Appellant as landlord filed suit pro se against certain tenants for an alleged breach of their rental agreement and demanded a jury trial. Thereafter, at pretrial, it was ascertained that he was not a member of the bar. The pretrial judge commented on the difficulties inherent in a jury trial under these circumstances and stated he would not let the case be set on the jury calendar. He offered appellant the alternative of an opportunity to retain counsel to present his case or to withdraw his jury demand. Faced with having to make an election, appellant agreed to a nonjury trial and pretrial was accordingly discontinued.[1] It does not appear that at this time appellant formally or otherwise objected to the rulings of the pretrial judge or claimed that he was indigent and unable to pay counsel fees. However, five days later he filed notice of appeal. In a subsequent conference with the pretrial judge, he again refused opportunity to retain counsel as a condition precedent to having his case placed on the jury calendar, insisting on his right to personally appear before a jury as his own attorney.

*456 There being substantial agreement on the facts, the only question on appeal is whether it was error for the pretrial judge to deny appellant the right to a trial by jury unless he first retained an attorney to represent him. We think it was error.
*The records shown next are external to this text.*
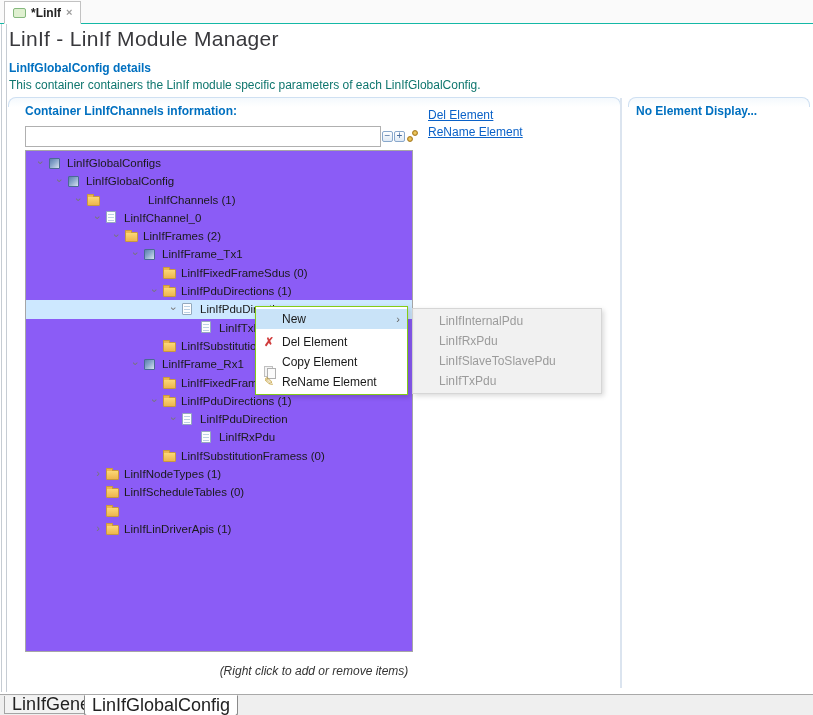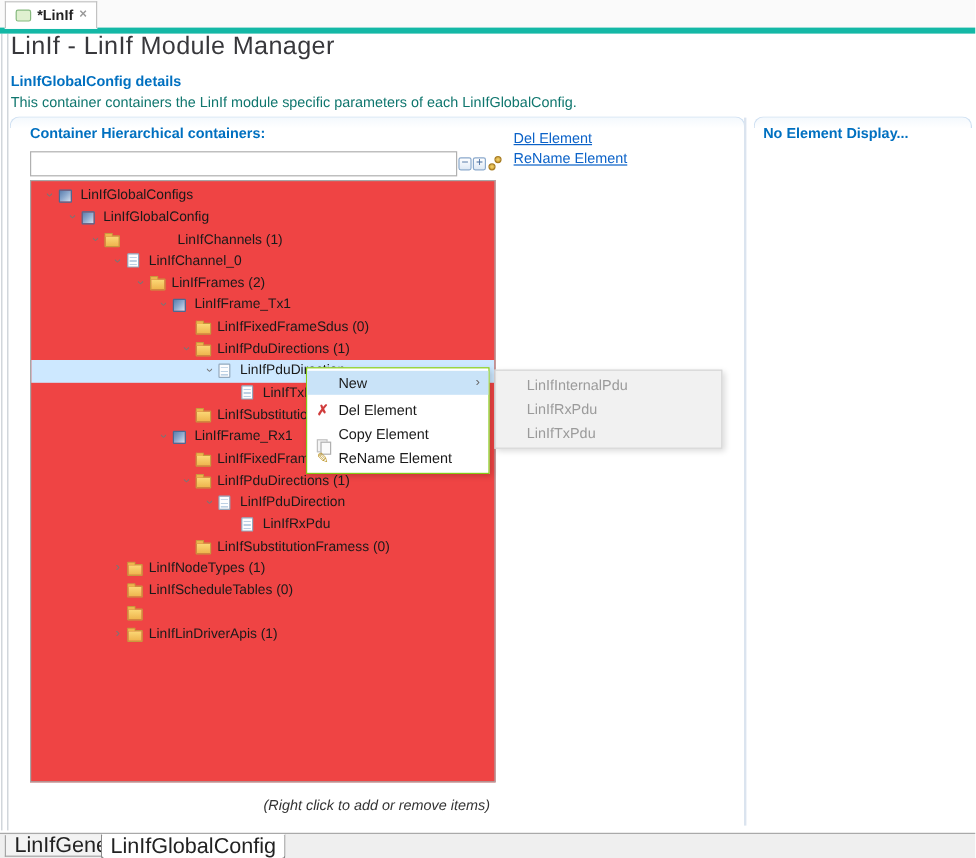"*LinIf" .tabbar { border-bottom: 5px solid #14b8a6 -> 1px solid #14b8a6 }
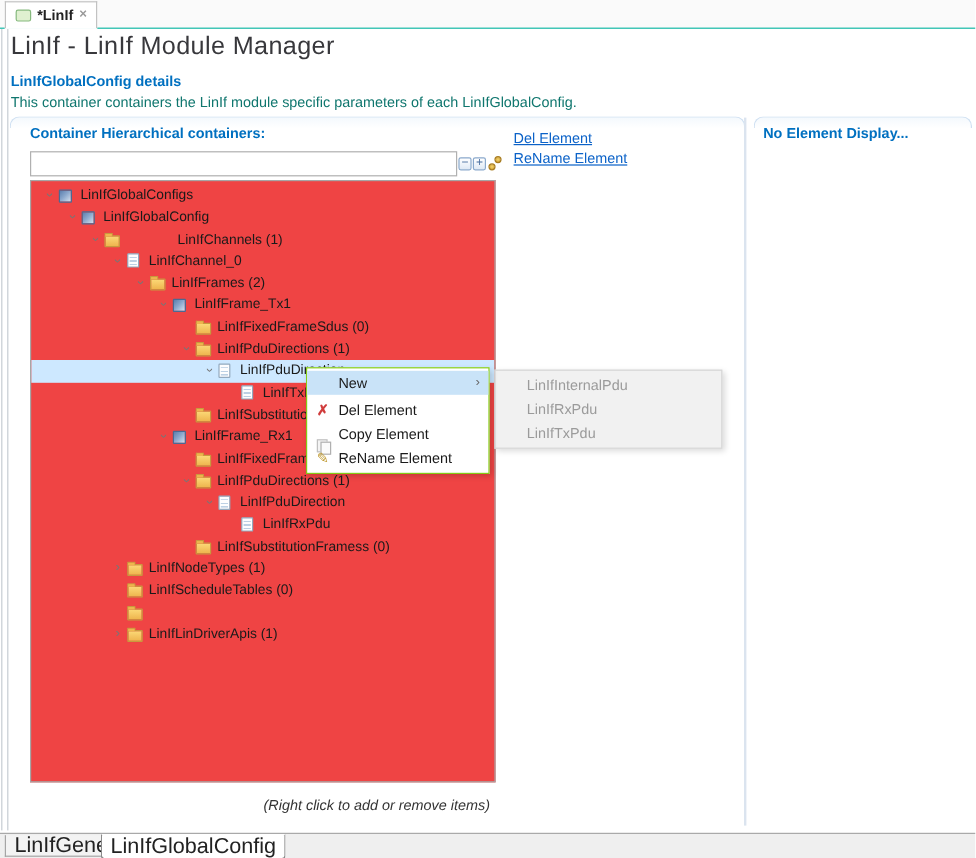"Container Hierarchical containers:" div.section-header { text: Hierarchical containers -> LinIfChannels information }
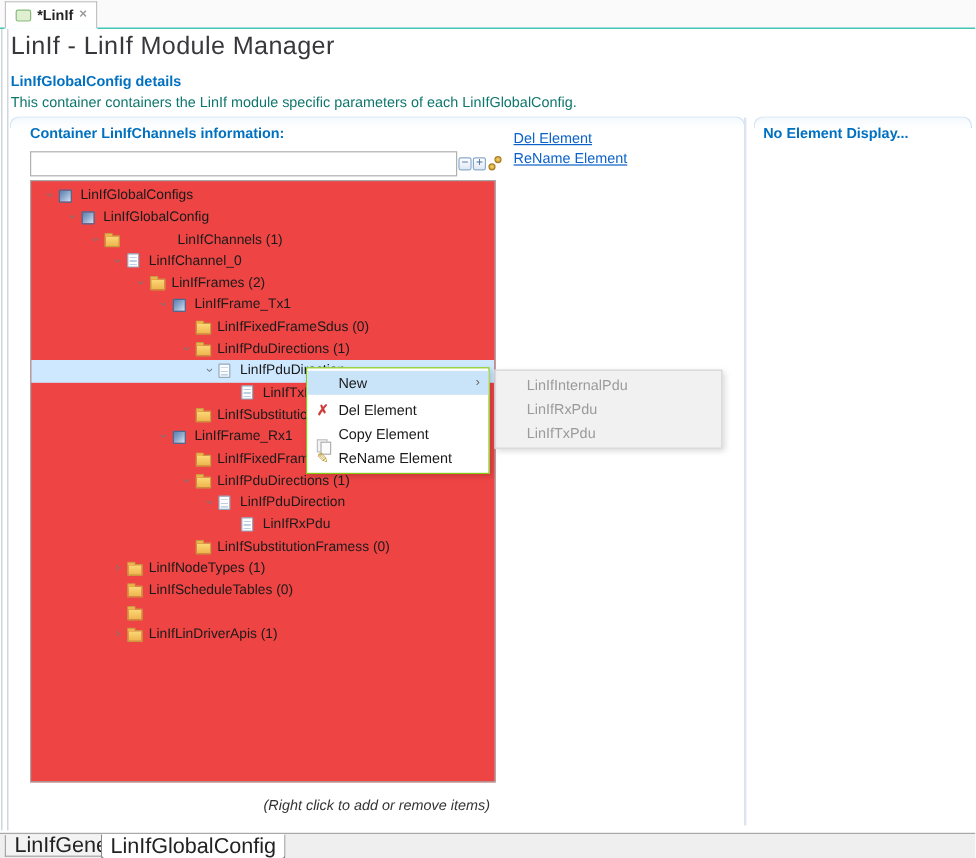"LinIfGlobalConfigs" .tree-box { background: #ef4444 -> #8b5cf6 }
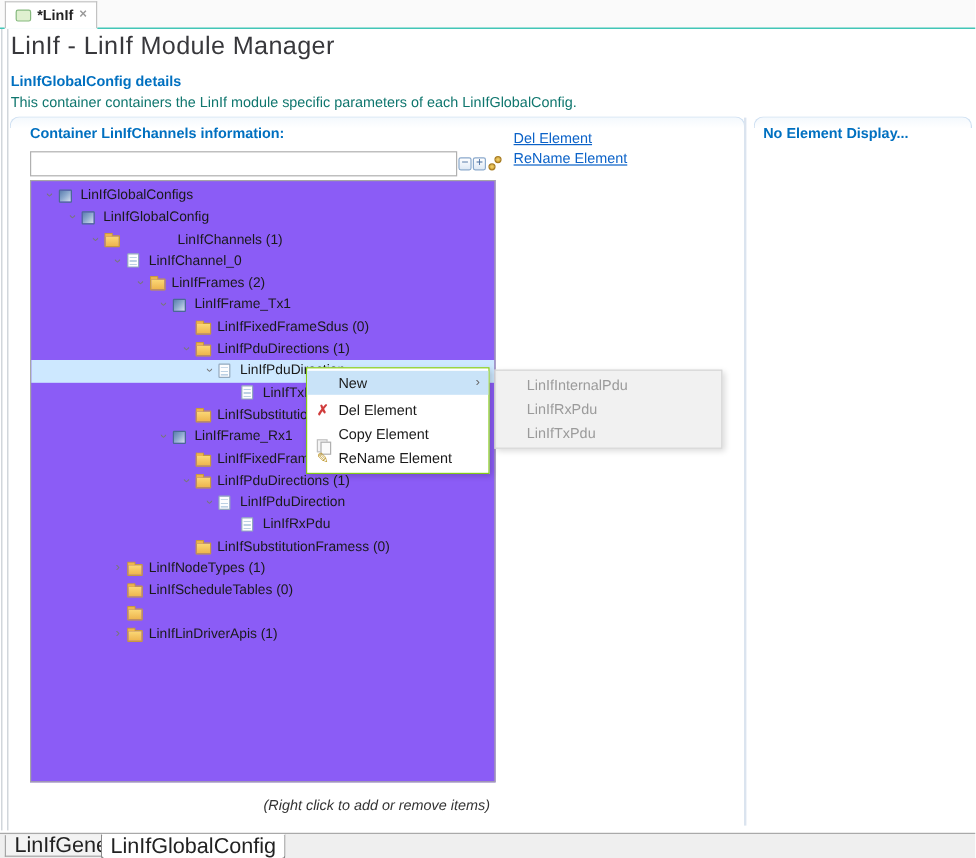"LinIfSlaveToSlavePdu" div.submenu-item { html: none -> <div>LinIfSlaveToSlavePdu</div> }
Right to trial by jury in the District of Columbia, whether in civil or criminal cases, is protected by the Seventh Amendment to the Constitution of the United States.[2] It is further assured by Section 11-715 of the District of Columbia Code, 1961, which provides for a jury trial to litigants "[W]hen the value in controversy in any action pending in said municipal court shall exceed $20 * * *."

Inherent is the right of every litigant to use this right in the prosecution or defense of any action. GS-Rule 75(d) of the District of Columbia Court of General Sessions (formerly the Municipal Court for the District of Columbia) seems to confirm this. The rule provides: "Nothing in these rules shall be construed to prevent any person from prosecuting or defending any action in his own behalf if he be without counsel."

We are satisfied that any person who wishes to act as his own lawyer in a civil or criminal action in which he is a party has a right freely and voluntarily to do so without inhibition and restriction by the court, even though from a practical standpoint it would be better for the litigant and for orderly trial procedure if he were represented by an attorney trained in law and in trial practice.

Although appellant has the right to try his own case before a jury if he so elects, he must not expect or seek concessions because of his inexperience and lack of trial knowledge and training and must, when acting as his own lawyer, be bound by and conform to the rules of court procedure in jury trials, equally binding upon members of the bar.

For the reasons stated we must reverse the denial of appellant's right to try his own case before a jury and remand for appropriate procedure incident to placing it on the jury calendar for trial.

It is so ordered.


[1] The reason being not because of appellant's failure to submit a pretrial statement, as he contends, but solely because he had withdrawn his jury demand. Pre-trials are not required for nonjury cases.

[2] Capital Traction Co. v. Hof, 174 U.S. 1, 5, 19 S. Ct. 580, 43 L. Ed. 873.